'''
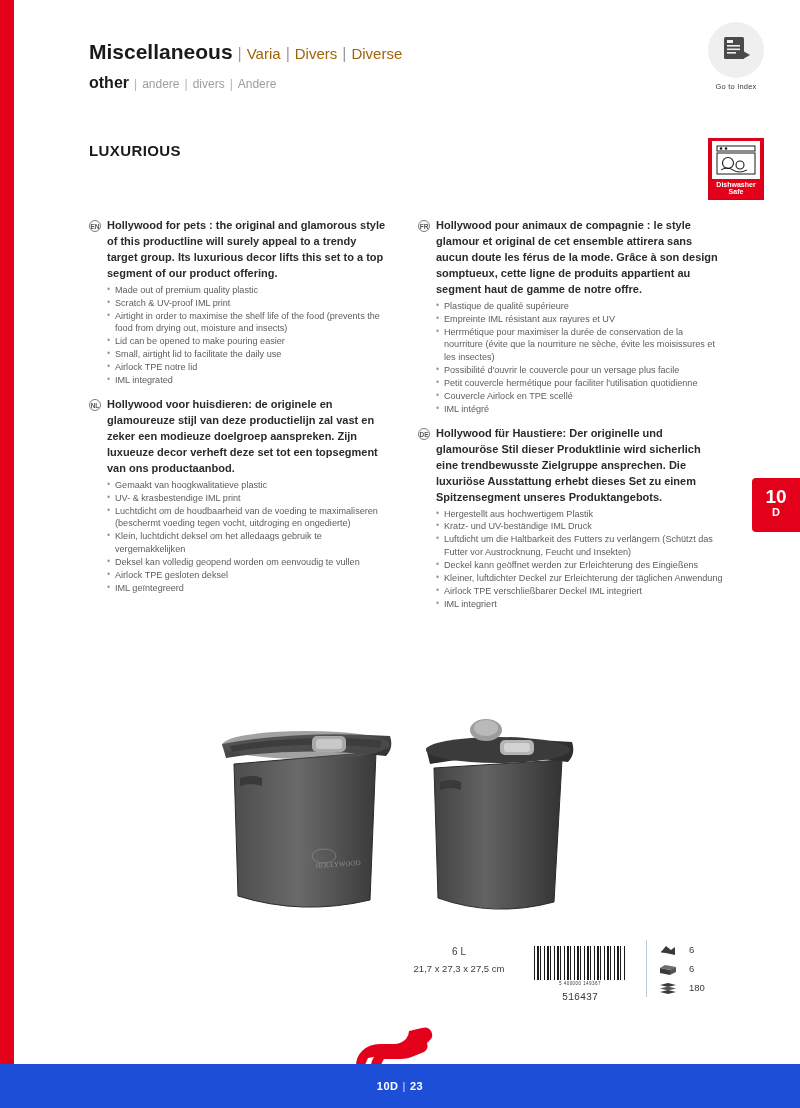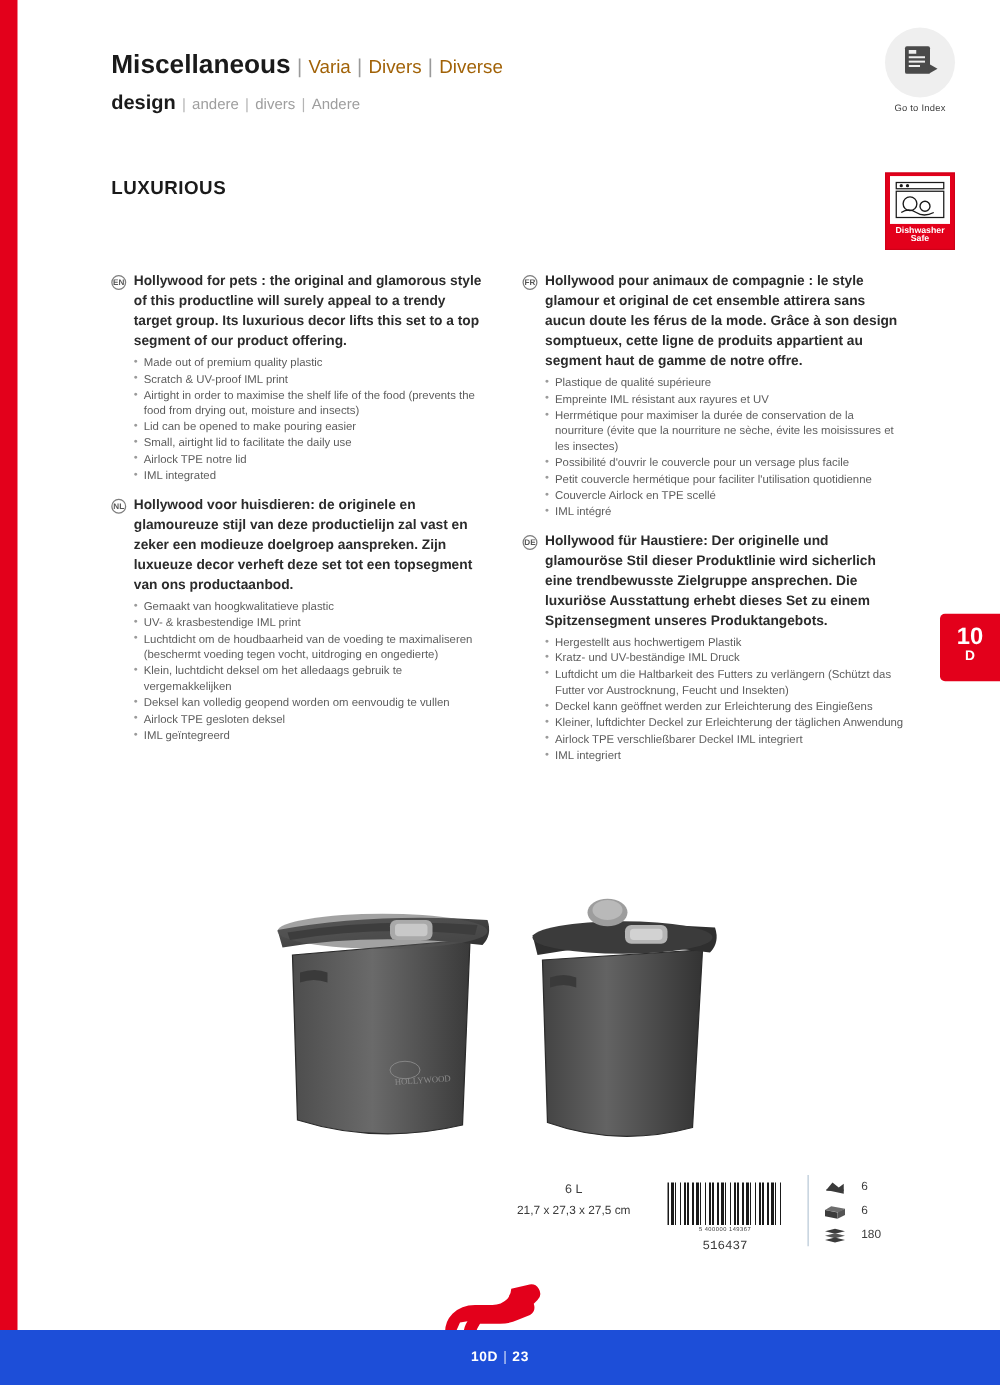--- a/index.html
+++ b/index.html
@@ -144,7 +144,7 @@
       <span class="main">Miscellaneous</span><span class="sep">|</span><span class="trans">Varia</span><span class="sep">|</span><span class="trans">Divers</span><span class="sep">|</span><span class="trans">Diverse</span>
     </div>
     <div class="title-line2">
-      <span>design</span><span class="sep2">|</span><span class="trans2">andere</span><span class="sep2">|</span><span class="trans2">divers</span><span class="sep2">|</span><span class="trans2">Andere</span>
+      <span>other</span><span class="sep2">|</span><span class="trans2">andere</span><span class="sep2">|</span><span class="trans2">divers</span><span class="sep2">|</span><span class="trans2">Andere</span>
     </div>
   </div>
 

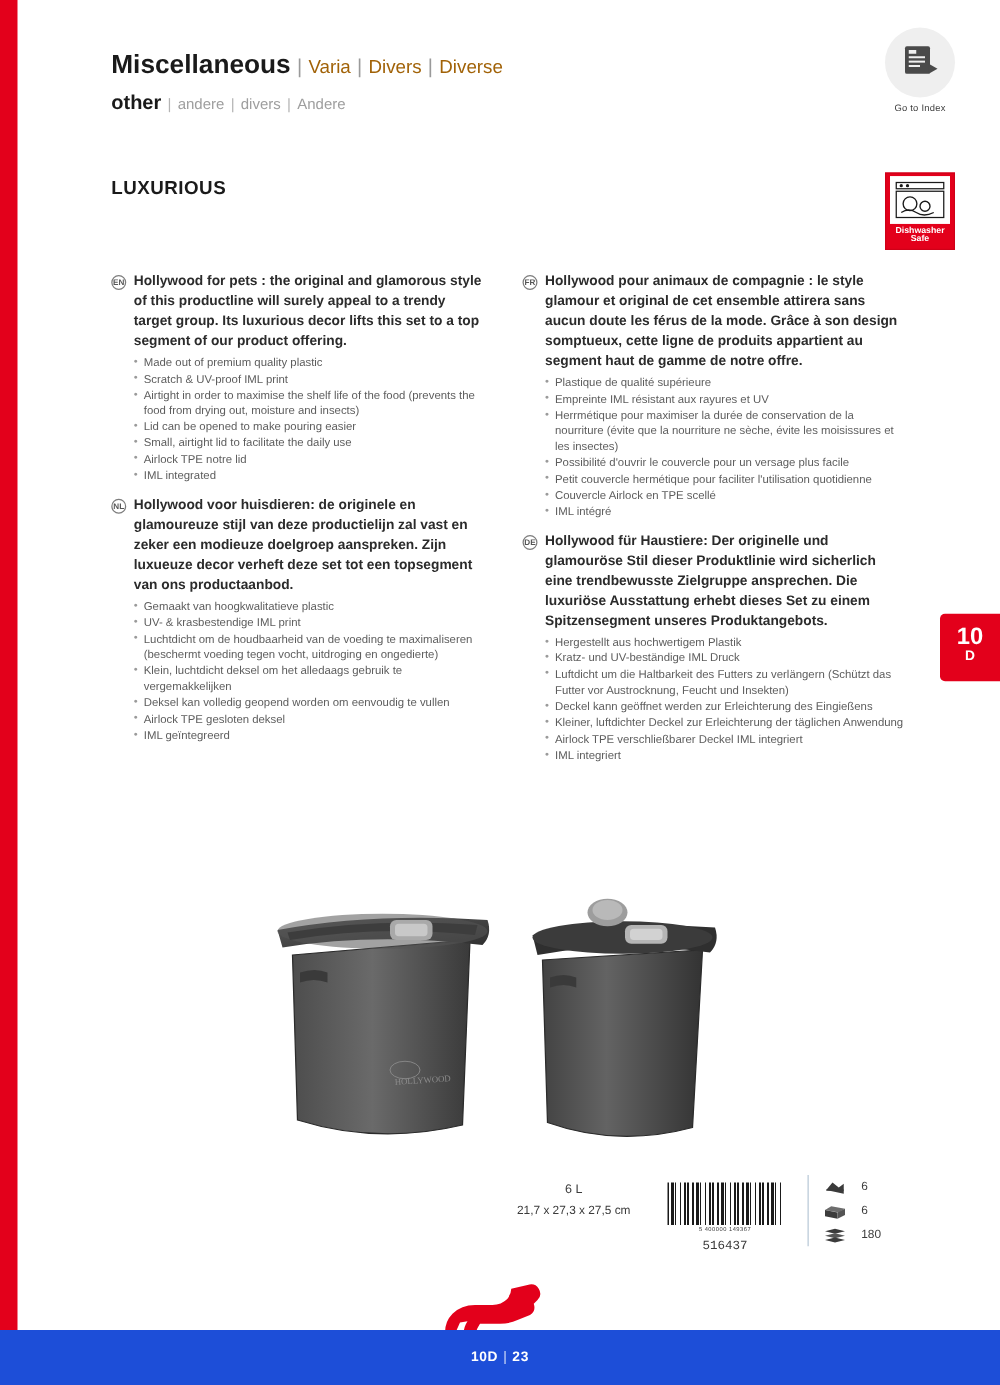--- a/index.html
+++ b/index.html
@@ -95,7 +95,7 @@
   .chapter-tab {
     position:absolute; right:0; top:478px; width:48px; height:54px;
     background:#e3001b; border-radius:4px 0 0 4px;
-    color:#fff; text-align:center;margin-top:13px;
+    color:#fff; text-align:center;
   }
   .chapter-tab .num { font-size:19px; font-weight:bold; line-height:1; margin-top:9px; }
   .chapter-tab .let { font-size:11px; font-weight:bold; line-height:1.1; }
'''
*Instructions to follow:*
Skip every picture, and give the rest of the material above again exactly.

*Response below:*
--- a/index.html
+++ b/index.html
@@ -144,7 +144,7 @@
       <span class="main">Miscellaneous</span><span class="sep">|</span><span class="trans">Varia</span><span class="sep">|</span><span class="trans">Divers</span><span class="sep">|</span><span class="trans">Diverse</span>
     </div>
     <div class="title-line2">
-      <span>design</span><span class="sep2">|</span><span class="trans2">andere</span><span class="sep2">|</span><span class="trans2">divers</span><span class="sep2">|</span><span class="trans2">Andere</span>
+      <span>other</span><span class="sep2">|</span><span class="trans2">andere</span><span class="sep2">|</span><span class="trans2">divers</span><span class="sep2">|</span><span class="trans2">Andere</span>
     </div>
   </div>
 

--- a/index.html
+++ b/index.html
@@ -95,7 +95,7 @@
   .chapter-tab {
     position:absolute; right:0; top:478px; width:48px; height:54px;
     background:#e3001b; border-radius:4px 0 0 4px;
-    color:#fff; text-align:center;margin-top:13px;
+    color:#fff; text-align:center;
   }
   .chapter-tab .num { font-size:19px; font-weight:bold; line-height:1; margin-top:9px; }
   .chapter-tab .let { font-size:11px; font-weight:bold; line-height:1.1; }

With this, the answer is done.